Web page edit records:

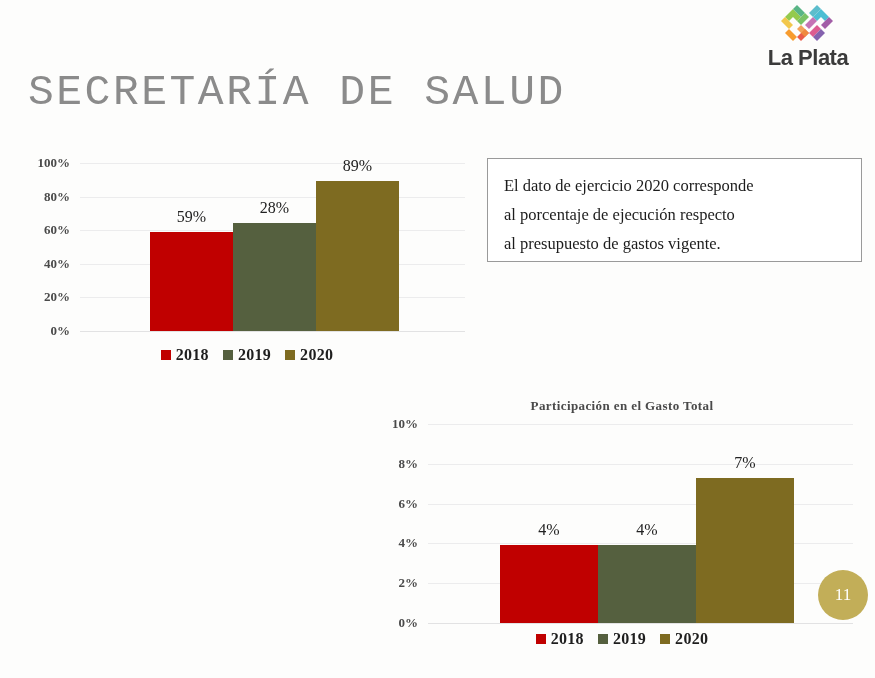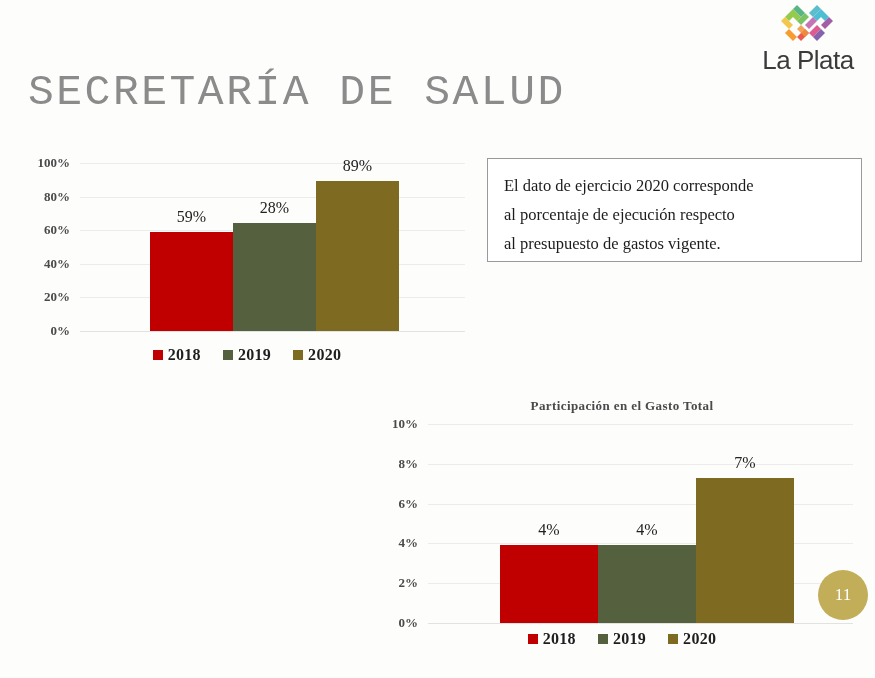--- a/index.html
+++ b/index.html
@@ -37,22 +37,22 @@
     width: 58px;
     height: 44px;
   }
   .logo-text {
     position: absolute;
     left: 0;
     top: 43px;
     width: 112px;
     text-align: center;
     font-family: "Liberation Sans", sans-serif;
-    font-weight: normal;
-    font-size: 26px;
+    font-weight: bold;
+    font-size: 22px;
     letter-spacing: -0.5px;
     color: #3b3b3b;
   }
 
   
   .slide-title {
     position: absolute;
     left: 28px;
     top: 68px;
     font-family: Liberation Mono, monospace;
@@ -110,21 +110,21 @@
     font-family: "Liberation Serif", serif;
     font-weight: normal;
     font-size: 16px;
     color: #222222;
   }
   .legend {
     position: absolute;
     display: flex;
     align-items: center;
     justify-content: center;
-    gap: 22px;
+    gap: 14px;
     width: 100%;
   }
   .legend-item {
     display: flex;
     align-items: center;
     gap: 5px;
   }
   .legend-swatch {
     width: 10px;
     height: 10px;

WORK ITEM:
Whenever a picture appears, leave it out, and return every record exactly.

REPLY:
--- a/index.html
+++ b/index.html
@@ -37,22 +37,22 @@
     width: 58px;
     height: 44px;
   }
   .logo-text {
     position: absolute;
     left: 0;
     top: 43px;
     width: 112px;
     text-align: center;
     font-family: "Liberation Sans", sans-serif;
-    font-weight: normal;
-    font-size: 26px;
+    font-weight: bold;
+    font-size: 22px;
     letter-spacing: -0.5px;
     color: #3b3b3b;
   }
 
   
   .slide-title {
     position: absolute;
     left: 28px;
     top: 68px;
     font-family: Liberation Mono, monospace;
@@ -110,21 +110,21 @@
     font-family: "Liberation Serif", serif;
     font-weight: normal;
     font-size: 16px;
     color: #222222;
   }
   .legend {
     position: absolute;
     display: flex;
     align-items: center;
     justify-content: center;
-    gap: 22px;
+    gap: 14px;
     width: 100%;
   }
   .legend-item {
     display: flex;
     align-items: center;
     gap: 5px;
   }
   .legend-swatch {
     width: 10px;
     height: 10px;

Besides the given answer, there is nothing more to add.